I would therefore proceed more directly and simply to the merits of the appeal. The bankruptcy court’s order reasonably balances competing claims of harm, protects the assets of the bankruptcy estate against waste resulting from a race to the courthouse, and deprives Pinpoint of only an advantage in posture and preference rather than an opportunity to be heard. For the straightforward reason that the order below thus bears no sign of any abuse of discretion, I would reject Pinpoint’s appeal on the merits. See generally In re Myers, 491 F.3d 120, 128 (3d Cir.2007) (observing that the Bankruptcy Court is accorded “wide latitude” to “balance the equities when granting relief from the automatic stay”). Because the majority instead chooses to create a new and entirely unnecessary precursor battleground that will add expense and delay while likely never altering the practical outcome of even a single case, I respectfully dissent.

. See Sonnax Indus., Inc. v. Tri Component Prods. Corp. (In re Sonnax Indus., Inc.), 907 F.2d 1280, 1284-85 (2d Cir.1990); Grundy Nat’l Bank v. Tandem Mining Corp., 754 F.2d 1436, 1439 (4th Cir.1985); In re Lieb, 915 F.2d 180, 185 n. 3 (5th Cir.1990); Aetna Life Ins. Co. v. Leimer (In re Leimer), 724 F.2d 744, 745-46 (8th Cir.1984); Crocker Nat’l Bank v. Am. Mariner Indus. (In re Am. Mariner Indus.), 734 F.2d 426, 429 (9th Cir.1984), overruled in part on other grounds by United Sav. Ass’n of Tex. v. Timbers of Inwood Forest Assocs., Ltd., 484 U.S. 365, 108 S.Ct. 626, 98 L.Ed.2d 740 (1988); Eddleman v. Dep’t of Labor, 923 F.2d 782, 784-85 (10th Cir.1991), overruled in part on other grounds by Temex Energy, Inc. v. Underwood, 968 F.2d 1003, 1005 n. 3 (10th Cir.1992); In re Dixie Broad., 871 F.2d 1023, 1028 (11th Cir.1989).

. My colleagues suggest that the bankruptcy court's order was based on an incomplete record, “because the bankruptcy court did not have the benefit of a district court’s decision on the first-filed issue.” See Majority Op., at 186 n. 20. But that is simply no rejoinder to Pinpoint’s argument that it is entitled to litigate precisely that issue (i.e., the first-filed *189issue) in the Virginia court. My colleagues do not explain, because they cannot explain, what relevance the Puerto Rico district court's decision on the first-filed issue will have on the purely legal question of whether that court is entitled to decide that issue in the first place. For that reason, this case, much like every case the Third Circuit has ever confronted, falls outside the West Electronics exception.

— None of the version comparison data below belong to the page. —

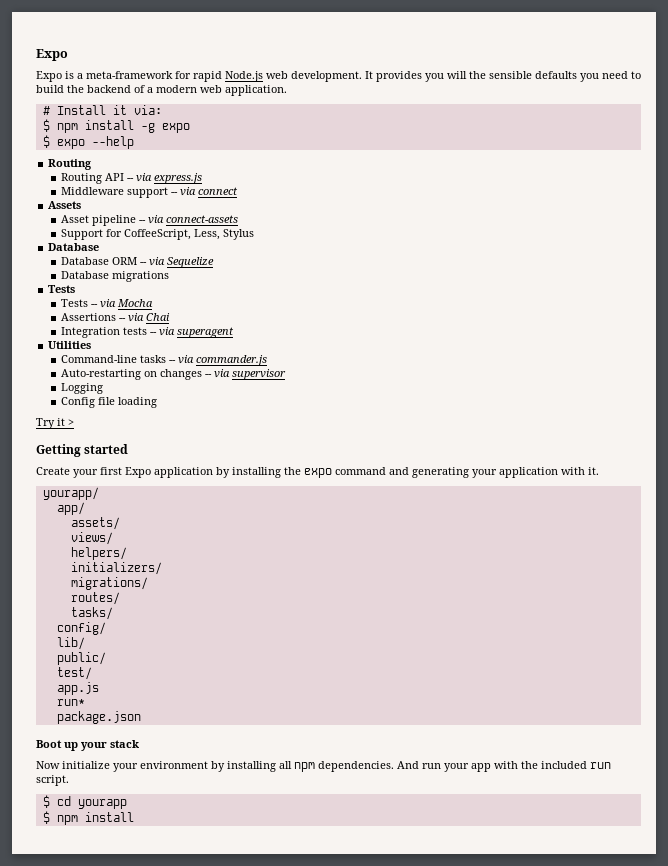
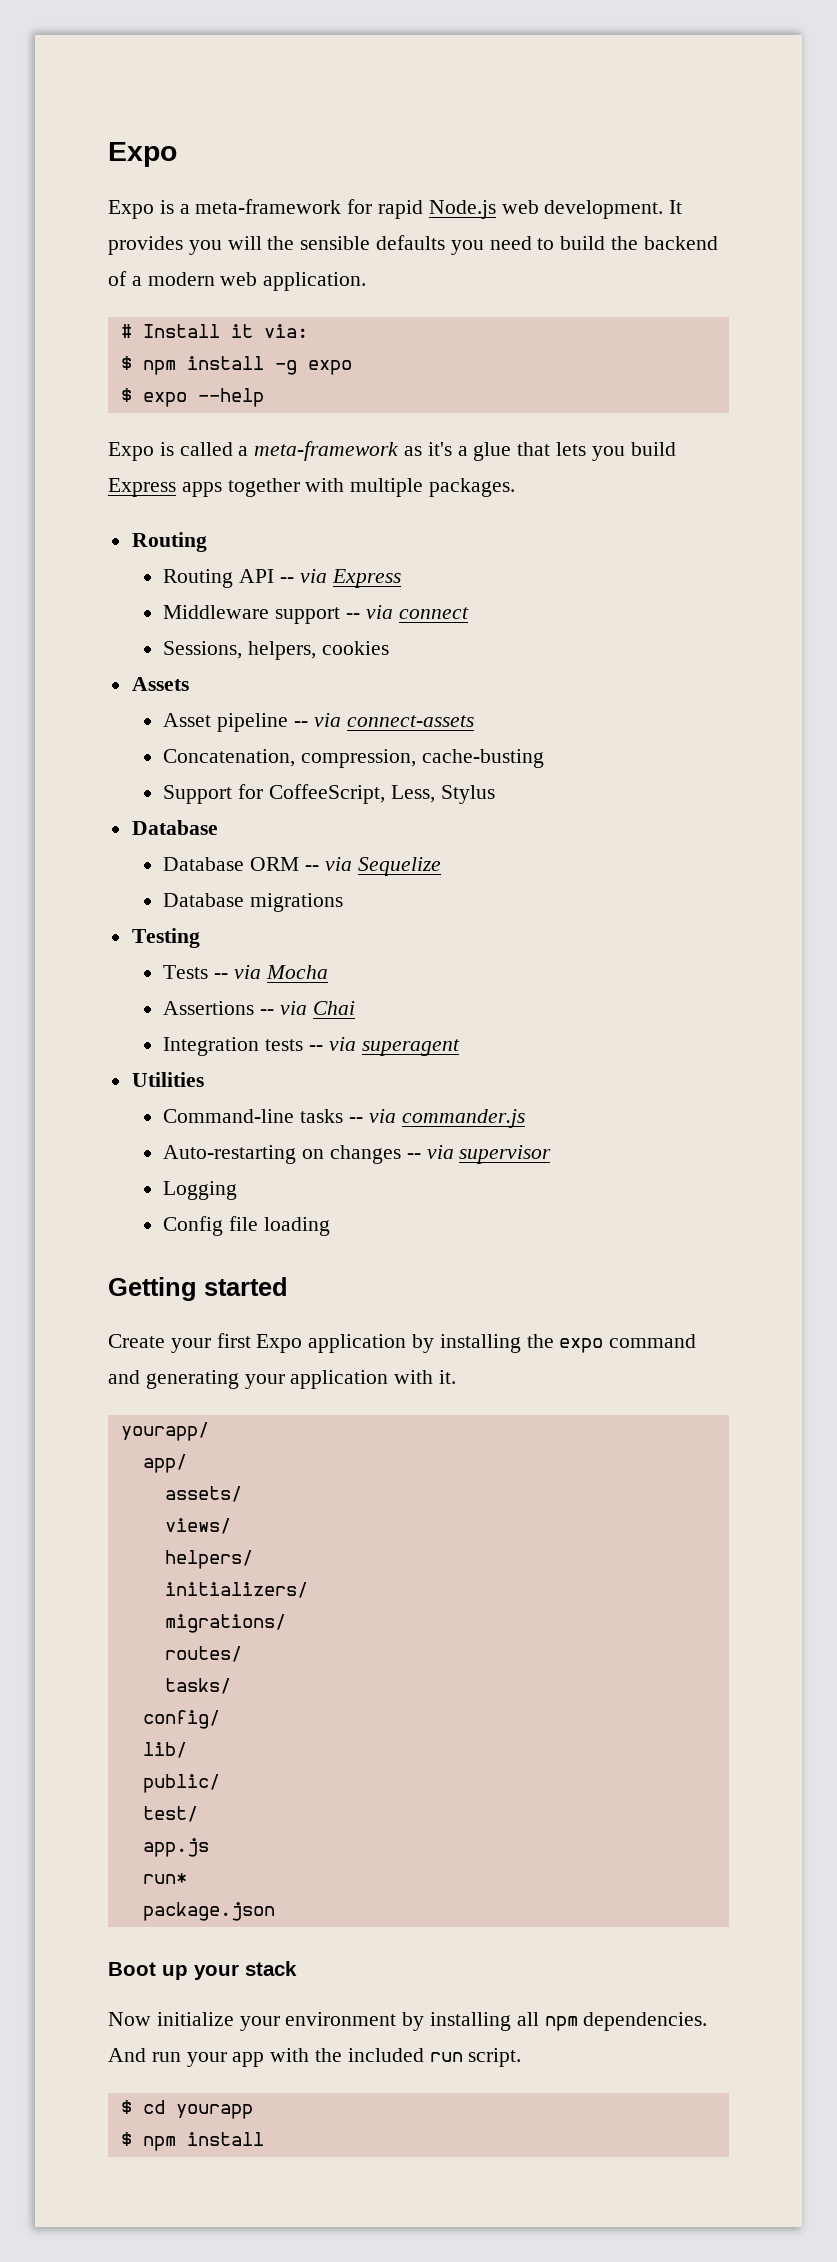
(134, 142) none -> [108,441,676,461] [108,478,516,497] // Expo is called a meta-framework as it's a glue that lets you build Express apps together with multiple packages.
[153,173,202,184] express.js -> [331,569,401,588] Express
(238, 191) none -> [163,641,389,660] // Sessions, helpers, cookies
(238, 219) none -> [163,749,544,768] // Concatenation, compression, cache-busting
[48,285,76,293] Tests -> [131,928,200,948] Testing
[36,418,74,429] // Try it > -> (330, 1226) none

. The majority suggests that if the judge in the Puerto Rico action determines to proceed to the merits, "Pinpoint can again ask the bankruptcy court to lift the stay against the Virginia action, on the theory that it has no other way to stop the parallel action in Puerto Rico.” Majority Op., at 186. This is correct, but hardly relevant. For if the court in Puer-to Rico accepts venue and proceeds with the action, any effort to persuade the bankruptcy court to allow the district court in Virginia to decide whether it wants to belatedly join in a race to judgment hardly restores Pinpoint to the position in which it found itself before the stay took effect. The majority's suggestion that it will be sufficient to close the barn door only later on, long after the horse has left, illustrates perfectly why the rule permitting appeals is the correct one.

. My colleagues object to Judge Winter’s observations, responding that they, "for example, have not said who’s right or who's wrong on the first-filed issue.” See Majority Op., at 186 n. 21. But this deserves no special credit: Were my colleagues to properly conclude, on the merits, that the bankruptcy court acted permissibly when it allowed the issue to be decided in the Puerto Rico litigation, it would be strange indeed if they then decided the issue themselves.

. The Virginia court has, in a reported decision, already denied Atlas’s motion to transfer the Virginia action to Puerto Rico. See Pinpoint IT Servs. v. Atlas IT Export Corp., 812 F.Supp.2d 710 (E.D.Va.2011).